Provided entries
Segment Open
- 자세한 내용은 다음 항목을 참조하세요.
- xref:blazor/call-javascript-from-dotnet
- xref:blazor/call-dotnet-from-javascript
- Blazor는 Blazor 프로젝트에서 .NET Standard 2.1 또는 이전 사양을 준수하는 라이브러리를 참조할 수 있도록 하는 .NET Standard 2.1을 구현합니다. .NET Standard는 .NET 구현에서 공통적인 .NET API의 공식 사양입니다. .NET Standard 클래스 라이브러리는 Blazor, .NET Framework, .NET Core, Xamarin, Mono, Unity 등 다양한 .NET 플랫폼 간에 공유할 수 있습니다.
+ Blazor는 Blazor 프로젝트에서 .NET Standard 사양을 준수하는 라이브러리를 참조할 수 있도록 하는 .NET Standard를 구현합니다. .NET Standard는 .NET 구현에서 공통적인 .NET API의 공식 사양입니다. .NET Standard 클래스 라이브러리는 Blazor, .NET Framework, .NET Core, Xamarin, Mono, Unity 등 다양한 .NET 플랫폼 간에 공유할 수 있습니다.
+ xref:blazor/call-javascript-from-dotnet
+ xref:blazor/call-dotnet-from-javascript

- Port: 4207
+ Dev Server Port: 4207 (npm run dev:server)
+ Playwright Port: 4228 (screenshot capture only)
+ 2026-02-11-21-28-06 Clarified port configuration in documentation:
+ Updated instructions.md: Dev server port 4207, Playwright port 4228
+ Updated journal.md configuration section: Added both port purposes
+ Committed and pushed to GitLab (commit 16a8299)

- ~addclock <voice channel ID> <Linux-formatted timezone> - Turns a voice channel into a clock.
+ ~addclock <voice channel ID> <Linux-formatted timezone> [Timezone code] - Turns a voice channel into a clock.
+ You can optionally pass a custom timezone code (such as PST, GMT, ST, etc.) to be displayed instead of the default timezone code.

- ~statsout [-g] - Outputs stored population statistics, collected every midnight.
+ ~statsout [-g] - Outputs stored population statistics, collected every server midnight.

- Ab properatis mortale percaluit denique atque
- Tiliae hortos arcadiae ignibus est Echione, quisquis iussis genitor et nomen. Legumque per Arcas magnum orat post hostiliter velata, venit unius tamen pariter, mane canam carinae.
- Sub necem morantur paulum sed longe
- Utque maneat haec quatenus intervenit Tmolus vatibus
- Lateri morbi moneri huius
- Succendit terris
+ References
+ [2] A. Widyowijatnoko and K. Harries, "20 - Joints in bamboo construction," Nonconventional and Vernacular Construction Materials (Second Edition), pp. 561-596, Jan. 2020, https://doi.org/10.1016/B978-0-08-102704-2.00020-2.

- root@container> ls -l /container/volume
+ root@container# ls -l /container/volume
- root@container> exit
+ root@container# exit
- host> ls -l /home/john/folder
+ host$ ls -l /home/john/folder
Segment Closed
Exercise directions
For each record above, print an exact copy.

Task output
- 자세한 내용은 다음 항목을 참조하세요.
- xref:blazor/call-javascript-from-dotnet
- xref:blazor/call-dotnet-from-javascript
- Blazor는 Blazor 프로젝트에서 .NET Standard 2.1 또는 이전 사양을 준수하는 라이브러리를 참조할 수 있도록 하는 .NET Standard 2.1을 구현합니다. .NET Standard는 .NET 구현에서 공통적인 .NET API의 공식 사양입니다. .NET Standard 클래스 라이브러리는 Blazor, .NET Framework, .NET Core, Xamarin, Mono, Unity 등 다양한 .NET 플랫폼 간에 공유할 수 있습니다.
+ Blazor는 Blazor 프로젝트에서 .NET Standard 사양을 준수하는 라이브러리를 참조할 수 있도록 하는 .NET Standard를 구현합니다. .NET Standard는 .NET 구현에서 공통적인 .NET API의 공식 사양입니다. .NET Standard 클래스 라이브러리는 Blazor, .NET Framework, .NET Core, Xamarin, Mono, Unity 등 다양한 .NET 플랫폼 간에 공유할 수 있습니다.
+ xref:blazor/call-javascript-from-dotnet
+ xref:blazor/call-dotnet-from-javascript

- Port: 4207
+ Dev Server Port: 4207 (npm run dev:server)
+ Playwright Port: 4228 (screenshot capture only)
+ 2026-02-11-21-28-06 Clarified port configuration in documentation:
+ Updated instructions.md: Dev server port 4207, Playwright port 4228
+ Updated journal.md configuration section: Added both port purposes
+ Committed and pushed to GitLab (commit 16a8299)

- ~addclock <voice channel ID> <Linux-formatted timezone> - Turns a voice channel into a clock.
+ ~addclock <voice channel ID> <Linux-formatted timezone> [Timezone code] - Turns a voice channel into a clock.
+ You can optionally pass a custom timezone code (such as PST, GMT, ST, etc.) to be displayed instead of the default timezone code.

- ~statsout [-g] - Outputs stored population statistics, collected every midnight.
+ ~statsout [-g] - Outputs stored population statistics, collected every server midnight.

- Ab properatis mortale percaluit denique atque
- Tiliae hortos arcadiae ignibus est Echione, quisquis iussis genitor et nomen. Legumque per Arcas magnum orat post hostiliter velata, venit unius tamen pariter, mane canam carinae.
- Sub necem morantur paulum sed longe
- Utque maneat haec quatenus intervenit Tmolus vatibus
- Lateri morbi moneri huius
- Succendit terris
+ References
+ [2] A. Widyowijatnoko and K. Harries, "20 - Joints in bamboo construction," Nonconventional and Vernacular Construction Materials (Second Edition), pp. 561-596, Jan. 2020, https://doi.org/10.1016/B978-0-08-102704-2.00020-2.

- root@container> ls -l /container/volume
+ root@container# ls -l /container/volume
- root@container> exit
+ root@container# exit
- host> ls -l /home/john/folder
+ host$ ls -l /home/john/folder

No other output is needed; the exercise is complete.